Search code examples
javascripthtmlgetelementbyidgetelementsbyclassname

Access a page's HTML


Is it possible to take a link and access its HTML code through that link? For example I would like to take a link from Amazon and put it within my own HTML code, use JavaScript to getElementsByClassName to get the price from that link and display it back into my HTML code.


Solution

  • It is possible.

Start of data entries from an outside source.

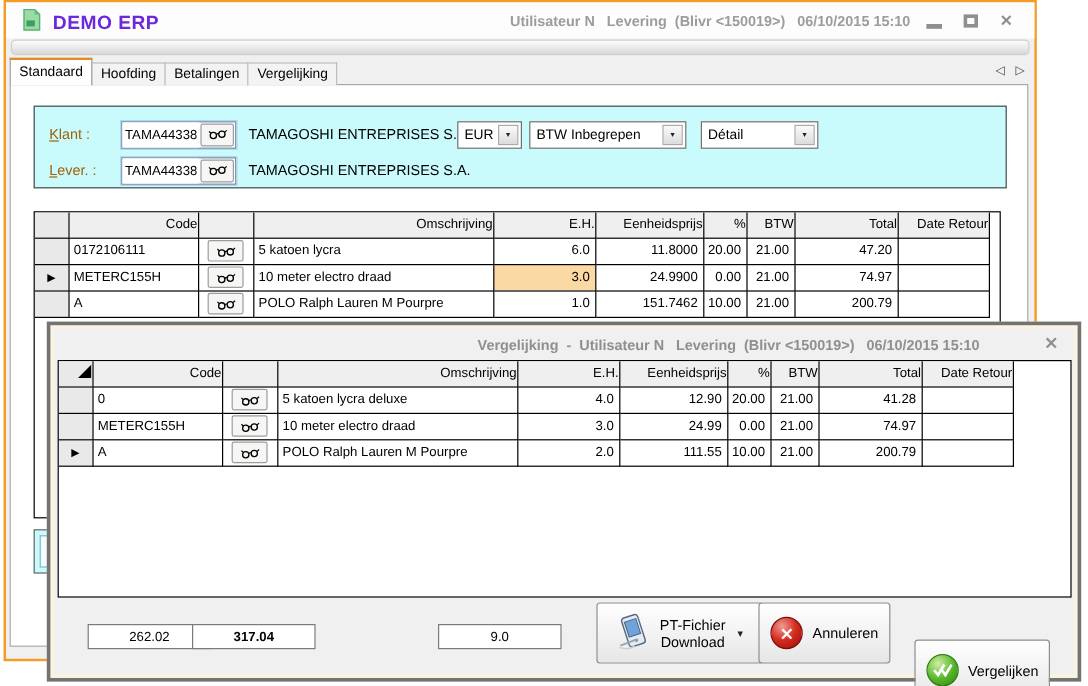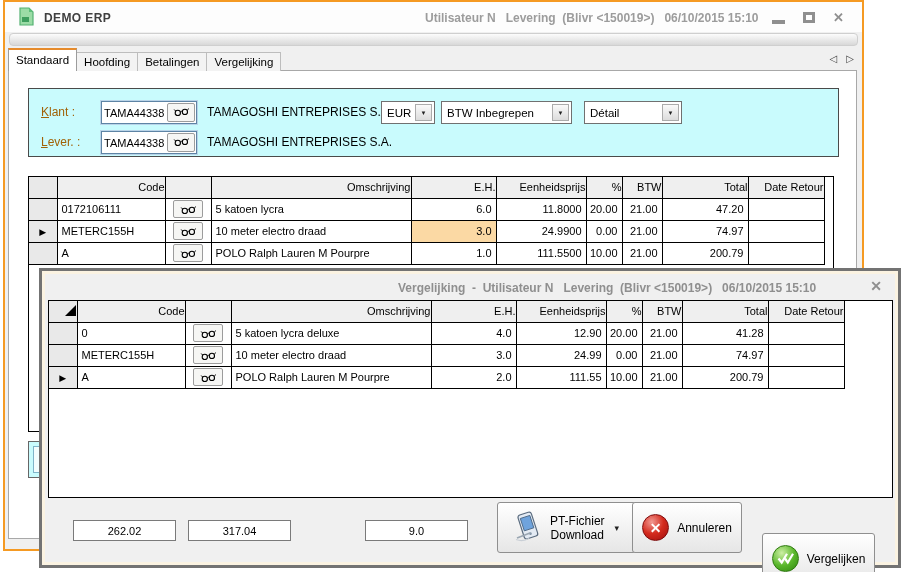--- a/index.html
+++ b/index.html
@@ -10,7 +10,7 @@
     border:2px solid #F59A23; background:#F0F0F0; }
   .titlebar { position:absolute; left:0; top:0; width:100%; height:30px; background:#FDFDFD; }
   .app-icon { position:absolute; left:13px; top:5px; }
-  .app-title { position:absolute; left:39px; top:9px; font-size:12px; font-weight:bold; color:#404040; letter-spacing:.4px; white-space:pre; }
+  .app-title { position:absolute; left:39px; top:9px; font-size:16px; font-weight:bold; color:#6d28d9; letter-spacing:.4px; white-space:pre; }
   .session-title { position:absolute; left:420px; top:9px; font-size:12px; font-weight:bold; color:#9C9C9C; white-space:pre; }
   .win-controls { position:absolute; right:18px; top:9px; display:flex; gap:18px; align-items:center; }
   .win-min { width:13px; height:4px; background:#8F8F8F; margin-top:8px; }

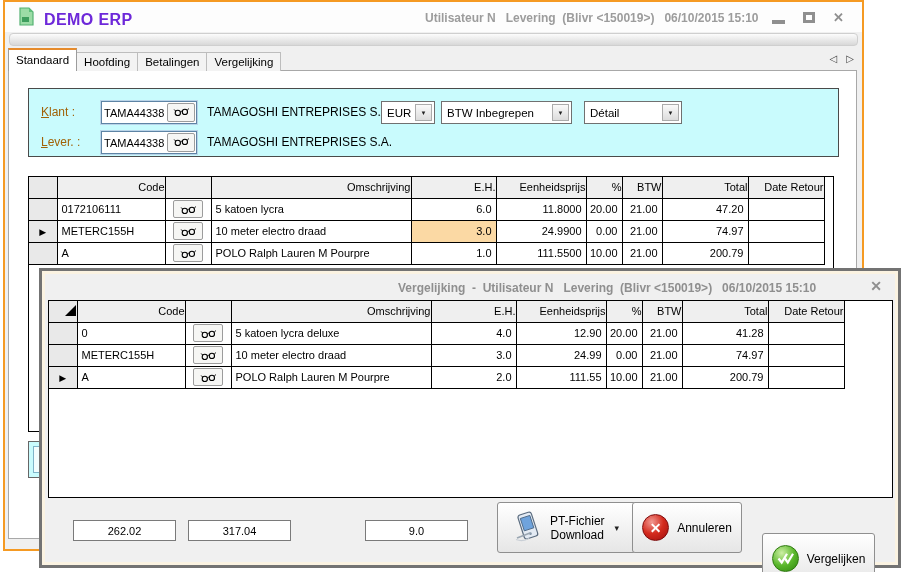--- a/index.html
+++ b/index.html
@@ -256,7 +256,7 @@
               </td>
           <td class="l">POLO Ralph Lauren M Pourpre</td>
           <td class="r">1.0</td>
-          <td class="r">111.5500</td>
+          <td class="r">151.7462</td>
           <td class="r">10.00</td>
           <td class="r">21.00</td>
           <td class="r">200.79</td>

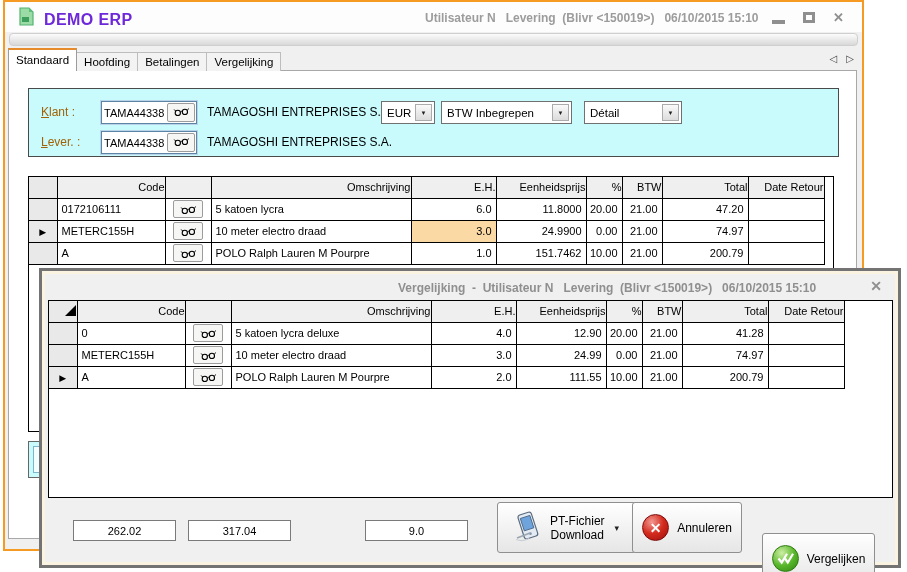--- a/index.html
+++ b/index.html
@@ -376,7 +376,7 @@
     </div>
 
     <input class="num-field" style="left: 28px; top: 246px;" value="262.02">
-    <input class="num-field" style="left: 143px; top: 246px;" value="317.04">
+    <input class="num-field" style="left: 115px; top: 246px; font-weight: bold;" value="317.04">
     <input class="num-field" style="left: 320px; top: 246px;" value="9.0">
 
     <div class="action-btn" style="left:452px; top:228px; width:139px;">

You could do a GET request to the Amazon page that will give you the html in the response from there you'll have a string now you'll need to format it, last time I used the node module jsdom to do that.

    In more detail:

    HTTP is a protocol that we use to request data from the server, I've wrote an explanatory node js script:

    const https = require('https');
    const JSD = require('jsdom');
    const { JSDOM } = JSD;
    const zlib = require('zlib');
    
    // The http get request
    https.get('https://www.amazon.com', (response) => {
      html = '';
    
      // we need this because amazon is tricky and encodes the response so it is smaller hence it is faster to send
      let gunzip = zlib.createGunzip();
      response.pipe(gunzip);
    
      // we need this to get the full html page since it is too big to send in one amazon divides it to chunks
      gunzip.on('data', (chunk) => {
        html += chunk.toString();
      });
    
      // when the transmittion finished we can do wathever we want with it
      gunzip.on('end', () => {
        let amazon = new JSDOM(html);
        console.log(amazon.window.document.querySelector('html').innerHTML);
      });
    });